İnsan bu lezzetten dolayı en büyük ödüllerle
mükâfatlandırılır. O yüzden mü'mine Allah rızasını niyetlenerek yaptığı yeme,
içme, giyme, cinsel ilişkiye girme, Allah'ın ve kendisinin düşmanlarını mağlup
etmek suretiyle kinin yatıştırmasında sevap verilir. Bunlara dahi sevap varken
Allah'a olan iman ve sevgi lezzetinin, onu bilme, buluşma iştiyakı içinde olma
ve O'nu cennette görme ümidinin lezzeti ve zevkine nasıl sevap verilir, sen
düşün.
İkinci tür lezzet:
Bu da âhiret
lezzetini engelleyen, kendinden daha büyük acılar bırakan lezzettir. Buna örnek
Allah'tan başka ilah edinip Allah'ı severcesine onları sevenlerin ve
birbirlerinden menfaaletleri sevgisidir. Nitekim bunlar ahirette Rabbleriyle
buluştuklarında şöyle diyecekler:
"Rabbimiz, birbirimizden
yararlandık ve bize verdiğin sürenin sonuna ulaştık." (Allah da) buyurur
ki: "Durağınız ateştir. Allah'ın, dile (yip affet) mesi hariç, orada ebedi kalacaksınız. "Şüphesiz Rabbin
hüküm ve hikmet sahibidir, bilendir. İşte kazandıkları (günahlan) ndan ötürü
zalimleri birbirin peşine nasıl takarız." (En'âm, 128, 129).
Bu lezzet fuhuş, zulüm,
yeryüzünde taşkınlık ve zorba, haksız yere büyüklük yapanların lezzetidir.

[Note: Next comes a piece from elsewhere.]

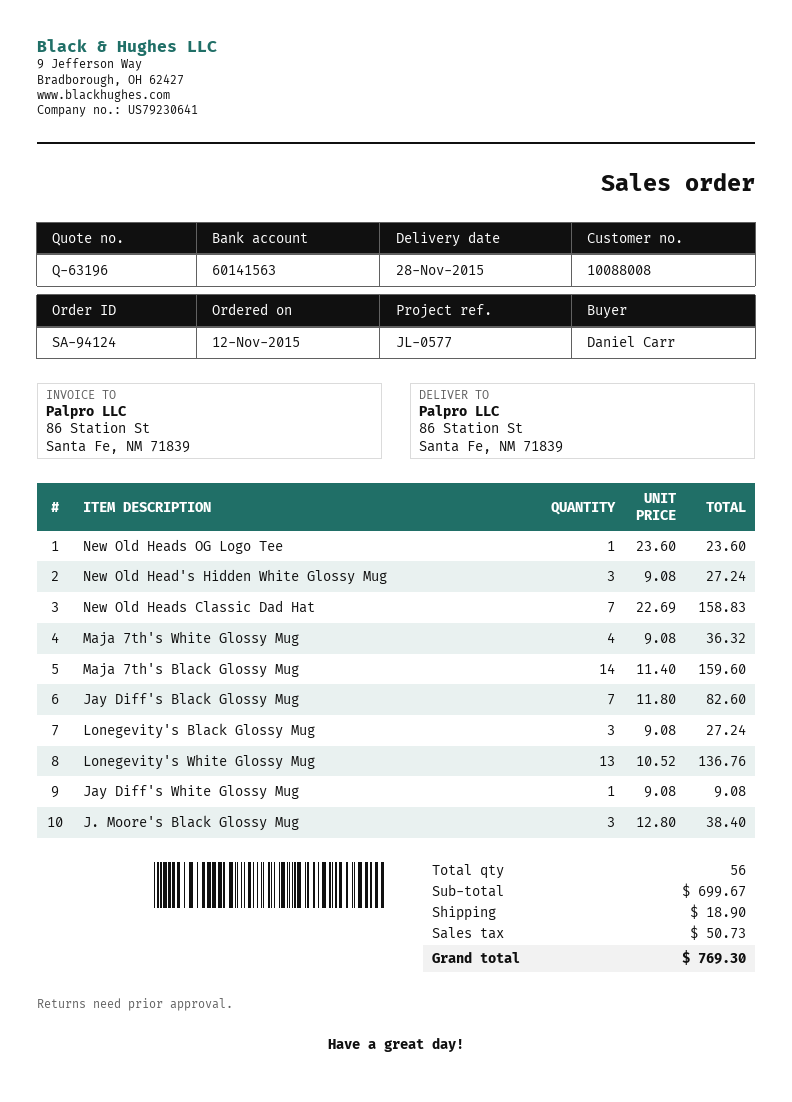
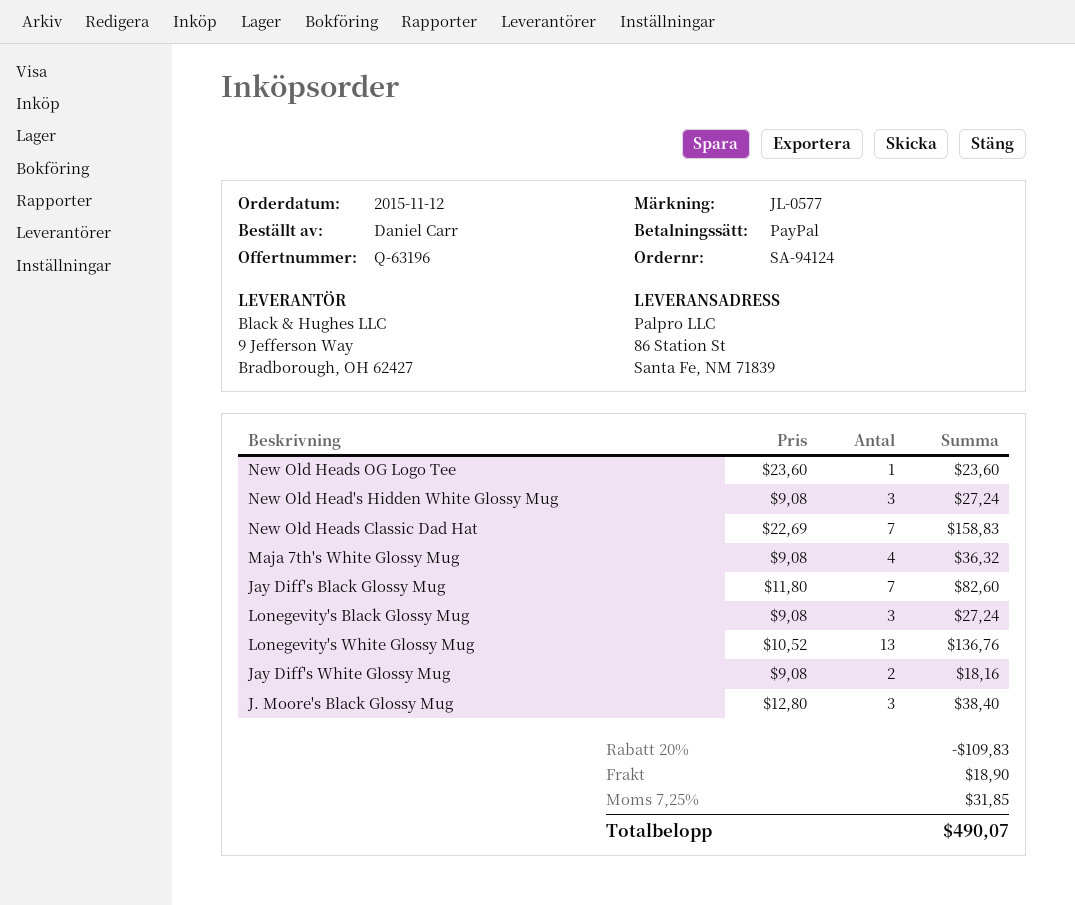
Maja 7th's Black Glossy Mug: 14 x 11.40 = 159.60 -> none
Jay Diff's White Glossy Mug: 1 x 9.08 = 9.08 -> 2 x 9.08 = 18.16
discount: none -> 20% = 109.83
tax: 50.73 -> 31.85
total: 769.30 -> 490.07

Bu lezzetler hakikatte Allah'tan
birer tuzaktır. Böylece onlara en büyük acılan yaşatır, en mükemmel lezzetlerden
mahrum bırakır. Bu içinde öldürücü zehir bulunan nefis bir yemeği birine sunmaya
benzer. Yüce Allah:
"Onları hiç bilmeyecekleri yerden yavaş yavaş helake
yaklaştıracağız. Onlara mühlet veriyorum; şüphesiz benim tuzağım sağlamdır."
(A'râf,
182, 183) buyurur.
Seleften bir zat: "Kendilerine,
yapılan uyarılan unutunca, üzerlerine her şeyin kapılarını açıverdik" âyetini
"Her yeni günah türettiklerinde yeni bir nimet bahşettik" şeklinde tefsir
etmiştir. Âyetin gerisi şöyledir:
"Kendilerine verilenle
sevince daldıkları
sırada da ansızın onları yakaladık, birdenbire bütün umutlarını yitirdiler.
Böylece zulmeden milletin ardı kesildi. Âlemlerin Rabb'i Allah'a hamdolsun"
(En'âm,
44, 45)
Yüce Allah bu lezzet bağımlıları
hakkında şöyle buyurmuştur:
"Onlar sanıyorlar mı ki
kendilerine verdiğimiz mal ve oğullar ile, onların iyiliklerine koşuyoruz.
Hayır, onlar (bunun bir imtihan olduğunun) farkında değiller." (Mü'minûn, 55, 56).
Yine onların hakkında şöyle
buyurmuştur:
"Onların ne malları ne de evlatları seni imrendirmesin. Allah
bunlarla onlara dünya hayatında azab etmeyi ve kâfir olarak canlarının çakmasını
istiyor." (Tevbe, 55)
Bu lezzet sonunda en büyük acı
ve ızdıraba dönüşür. Şairin söylediği gibi:
Dünyada sahipleri için bir azap
olan arzular şehvetler
öte dünyada onlar için yine azap
oldu.
Üçüncü çeşit lezzet ise: ahirette
kişiye lezzet ve acı bırakmaz. Ahiret yurdunun lezzetlerini elde etmeye engel
olmasa da onun tam olmasını engeller. Bu âhiret lezzetine ulaşma yolunda
yardımına başvurulmayan lezzettir. Bu geçici bir zevktir ve mutlaka daha faydalı
ve hayırlıdan meşgul eder.
Rasûlullah'm şu hadisinde
buyurduğu bu tür lezzettendir:
"Kişinin
oynaş edindiği her oyun batıldır, boştur. Ancak ok atması, atını eğitmesi ve
hanımıyla oynaşması müstesna; bunlar haktır."
Öyleyse kazanılması gereken
hakiki lezzete yardımcı olan lezzetler hak, yardımcı olmayan lezzetler batıldır.